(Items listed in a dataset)
======

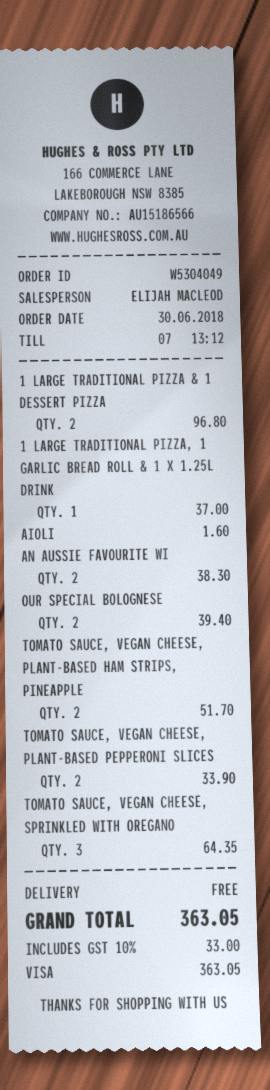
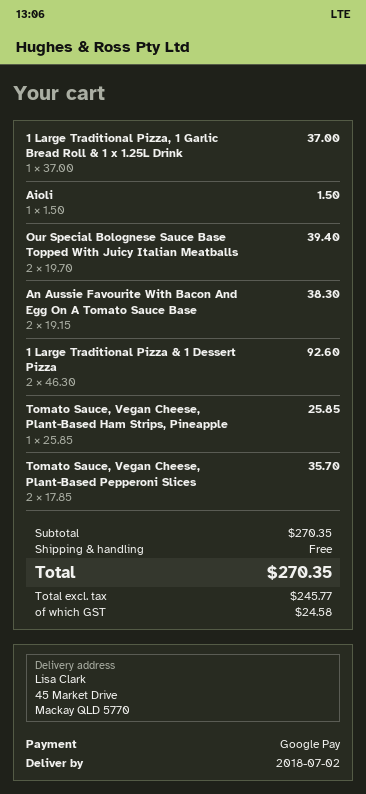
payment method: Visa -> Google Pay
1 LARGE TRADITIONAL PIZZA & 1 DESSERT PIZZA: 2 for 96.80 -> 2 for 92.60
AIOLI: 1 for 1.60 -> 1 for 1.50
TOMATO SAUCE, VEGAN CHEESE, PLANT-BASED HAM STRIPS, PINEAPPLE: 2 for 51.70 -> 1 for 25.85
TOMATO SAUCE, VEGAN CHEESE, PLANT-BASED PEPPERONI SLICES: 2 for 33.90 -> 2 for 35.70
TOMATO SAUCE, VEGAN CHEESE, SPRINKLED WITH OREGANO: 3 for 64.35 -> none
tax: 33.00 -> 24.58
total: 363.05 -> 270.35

======

Exact copy, no pictures: set down all the entries again as they stand.

payment method: Visa -> Google Pay
1 LARGE TRADITIONAL PIZZA & 1 DESSERT PIZZA: 2 for 96.80 -> 2 for 92.60
AIOLI: 1 for 1.60 -> 1 for 1.50
TOMATO SAUCE, VEGAN CHEESE, PLANT-BASED HAM STRIPS, PINEAPPLE: 2 for 51.70 -> 1 for 25.85
TOMATO SAUCE, VEGAN CHEESE, PLANT-BASED PEPPERONI SLICES: 2 for 33.90 -> 2 for 35.70
TOMATO SAUCE, VEGAN CHEESE, SPRINKLED WITH OREGANO: 3 for 64.35 -> none
tax: 33.00 -> 24.58
total: 363.05 -> 270.35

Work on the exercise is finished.